[Code change snippets]

<<<<

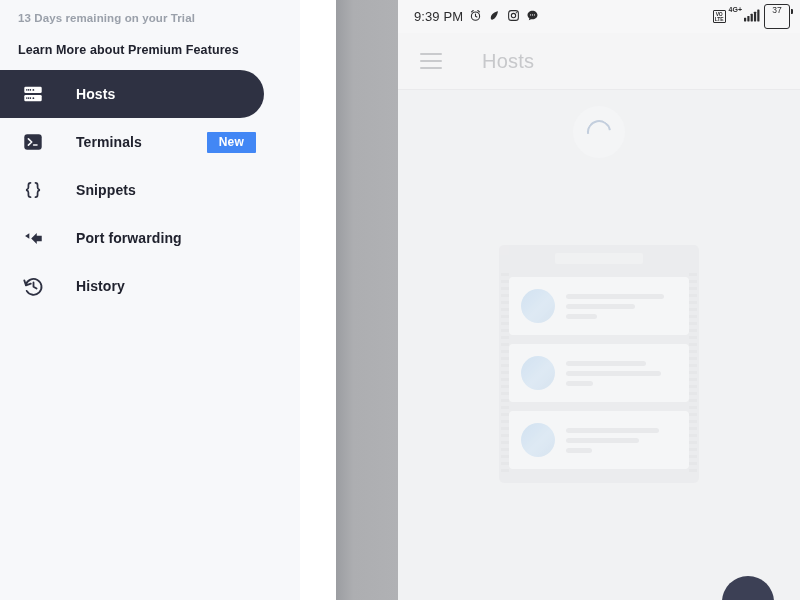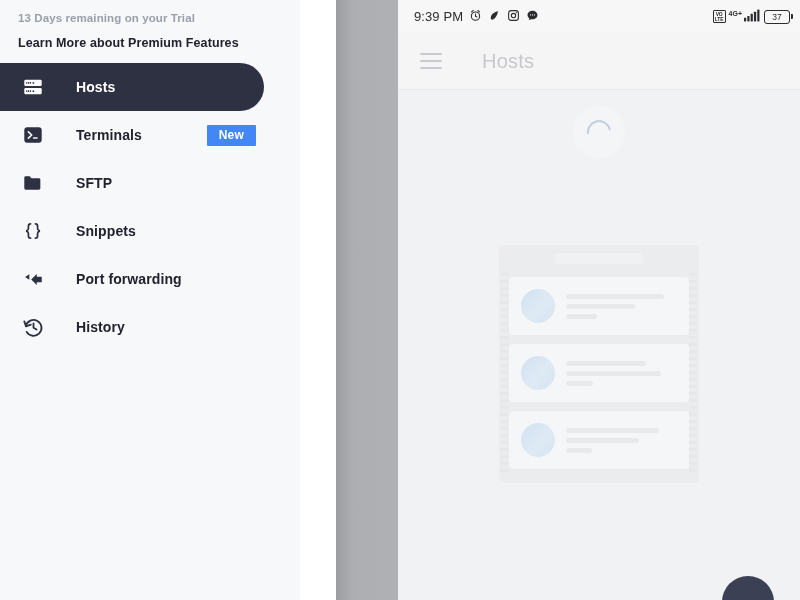--- a/index.html
+++ b/index.html
@@ -34,21 +34,21 @@
     letter-spacing: 0.1px;
     line-height: 16px;
     white-space: nowrap;
   }
   .trial-line2 {
     font-size: 12.5px;
     font-weight: bold;
     color: #20222e;
     letter-spacing: 0.1px;
     line-height: 18px;
-    margin-top: 8px;
+    margin-top: 15px;
     white-space: nowrap;
   }
 
   #nav-list {
     margin-top: 11px;
   }
   .nav-item {
     position: relative;
     display: flex;
     align-items: center;
@@ -166,25 +166,24 @@
   .net-label {
     font-size: 7px;
     font-weight: bold;
     color: #2c2c2e;
     margin-right: -1px;
     align-self: flex-start;
     margin-top: 2px;
   }
   .battery {
     position: relative;
-    width: 26px; height: 14px;
+    width: 26px; height: 25px;
     border: 1.3px solid #2c2c2e;
     border-radius: 3px;
     display: flex;
-    align-items: center;
     justify-content: center;
     font-size: 8.5px;
     font-weight: normal;
     color: #2c2c2e;
   }
   .battery::after {
     content: "";
     position: absolute;
     right: -4px; top: 3.5px;
     width: 2.5px; height: 5px;
@@ -355,28 +354,20 @@
           <svg width="22" height="22" viewBox="0 0 24 24">
             <rect x="2.5" y="3.5" width="19" height="17" rx="3.2" fill="currentColor"></rect>
             <path d="M7 8.5 L10.6 12 L7 15.5" stroke="#f7f8fa" stroke-width="1.8" fill="none" stroke-linecap="round" stroke-linejoin="round"></path>
             <rect x="11.8" y="14.4" width="5.4" height="1.7" rx="0.8" fill="#f7f8fa"></rect>
           </svg>
         </span>
         <span class="nav-label">Terminals</span>
         <span class="nav-badge">New</span>
       </div>
 
-      <div class="nav-item">
-        <span class="nav-icon">
-          <svg width="22" height="22" viewBox="0 0 24 24" fill="currentColor">
-            <path d="M2.5 6.2a1.5 1.5 0 0 1 1.5-1.5h4.4l1.9 2.1h8.2a1.5 1.5 0 0 1 1.5 1.5v9.5a1.5 1.5 0 0 1-1.5 1.5H4a1.5 1.5 0 0 1-1.5-1.5z"></path>
-          </svg>
-        </span>
-        <span class="nav-label">SFTP</span>
-      </div>
 
       <div class="nav-item">
         <span class="nav-icon">
           <svg width="22" height="22" viewBox="0 0 24 24" fill="none" stroke="currentColor" stroke-width="1.9" stroke-linecap="round" stroke-linejoin="round">
             <path d="M9.3 4.2c-2 0-2.3 1.1-2.3 2.6v2.1c0 1.5-.6 2.4-1.8 2.6v1c1.2.2 1.8 1.1 1.8 2.6v2.1c0 1.5.3 2.6 2.3 2.6"></path>
             <path d="M14.7 4.2c2 0 2.3 1.1 2.3 2.6v2.1c0 1.5.6 2.4 1.8 2.6v1c-1.2.2-1.8 1.1-1.8 2.6v2.1c0 1.5-.3 2.6-2.3 2.6"></path>
           </svg>
         </span>
         <span class="nav-label">Snippets</span>
       </div>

>>>>

> [What you are asked to do]: Every entry above should be written out again verbatim, with no pictures included.

> [Solution to this task]:
--- a/index.html
+++ b/index.html
@@ -34,21 +34,21 @@
     letter-spacing: 0.1px;
     line-height: 16px;
     white-space: nowrap;
   }
   .trial-line2 {
     font-size: 12.5px;
     font-weight: bold;
     color: #20222e;
     letter-spacing: 0.1px;
     line-height: 18px;
-    margin-top: 8px;
+    margin-top: 15px;
     white-space: nowrap;
   }
 
   #nav-list {
     margin-top: 11px;
   }
   .nav-item {
     position: relative;
     display: flex;
     align-items: center;
@@ -166,25 +166,24 @@
   .net-label {
     font-size: 7px;
     font-weight: bold;
     color: #2c2c2e;
     margin-right: -1px;
     align-self: flex-start;
     margin-top: 2px;
   }
   .battery {
     position: relative;
-    width: 26px; height: 14px;
+    width: 26px; height: 25px;
     border: 1.3px solid #2c2c2e;
     border-radius: 3px;
     display: flex;
-    align-items: center;
     justify-content: center;
     font-size: 8.5px;
     font-weight: normal;
     color: #2c2c2e;
   }
   .battery::after {
     content: "";
     position: absolute;
     right: -4px; top: 3.5px;
     width: 2.5px; height: 5px;
@@ -355,28 +354,20 @@
           <svg width="22" height="22" viewBox="0 0 24 24">
             <rect x="2.5" y="3.5" width="19" height="17" rx="3.2" fill="currentColor"></rect>
             <path d="M7 8.5 L10.6 12 L7 15.5" stroke="#f7f8fa" stroke-width="1.8" fill="none" stroke-linecap="round" stroke-linejoin="round"></path>
             <rect x="11.8" y="14.4" width="5.4" height="1.7" rx="0.8" fill="#f7f8fa"></rect>
           </svg>
         </span>
         <span class="nav-label">Terminals</span>
         <span class="nav-badge">New</span>
       </div>
 
-      <div class="nav-item">
-        <span class="nav-icon">
-          <svg width="22" height="22" viewBox="0 0 24 24" fill="currentColor">
-            <path d="M2.5 6.2a1.5 1.5 0 0 1 1.5-1.5h4.4l1.9 2.1h8.2a1.5 1.5 0 0 1 1.5 1.5v9.5a1.5 1.5 0 0 1-1.5 1.5H4a1.5 1.5 0 0 1-1.5-1.5z"></path>
-          </svg>
-        </span>
-        <span class="nav-label">SFTP</span>
-      </div>
 
       <div class="nav-item">
         <span class="nav-icon">
           <svg width="22" height="22" viewBox="0 0 24 24" fill="none" stroke="currentColor" stroke-width="1.9" stroke-linecap="round" stroke-linejoin="round">
             <path d="M9.3 4.2c-2 0-2.3 1.1-2.3 2.6v2.1c0 1.5-.6 2.4-1.8 2.6v1c1.2.2 1.8 1.1 1.8 2.6v2.1c0 1.5.3 2.6 2.3 2.6"></path>
             <path d="M14.7 4.2c2 0 2.3 1.1 2.3 2.6v2.1c0 1.5.6 2.4 1.8 2.6v1c-1.2.2-1.8 1.1-1.8 2.6v2.1c0 1.5-.3 2.6-2.3 2.6"></path>
           </svg>
         </span>
         <span class="nav-label">Snippets</span>
       </div>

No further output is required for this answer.